EXERCISE OBJECTIVE: In your copy, reproduce the entries exactly as they are, minus the images.

ENTRIES PROVIDED:
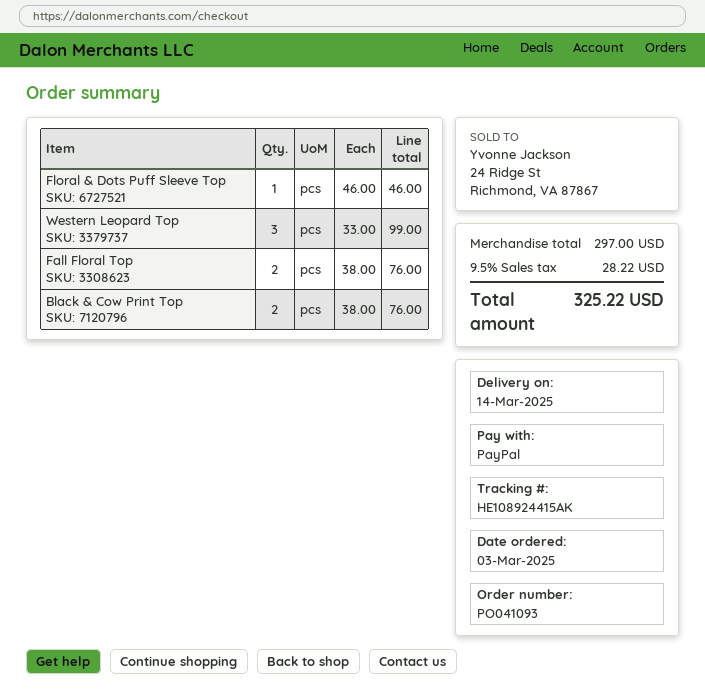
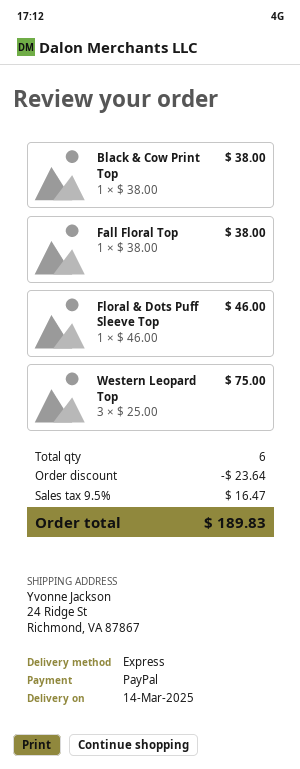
Western Leopard Top: 3 x 33.00 = 99.00 -> 3 x 25.00 = 75.00
Fall Floral Top: 2 x 38.00 = 76.00 -> 1 x 38.00 = 38.00
Black & Cow Print Top: 2 x 38.00 = 76.00 -> 1 x 38.00 = 38.00
discount: none -> 23.64
tax: 9.5% = 28.22 -> 9.5% = 16.47
total: 325.22 -> 189.83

OUTPUT OF THE TASK:
Western Leopard Top: 3 x 33.00 = 99.00 -> 3 x 25.00 = 75.00
Fall Floral Top: 2 x 38.00 = 76.00 -> 1 x 38.00 = 38.00
Black & Cow Print Top: 2 x 38.00 = 76.00 -> 1 x 38.00 = 38.00
discount: none -> 23.64
tax: 9.5% = 28.22 -> 9.5% = 16.47
total: 325.22 -> 189.83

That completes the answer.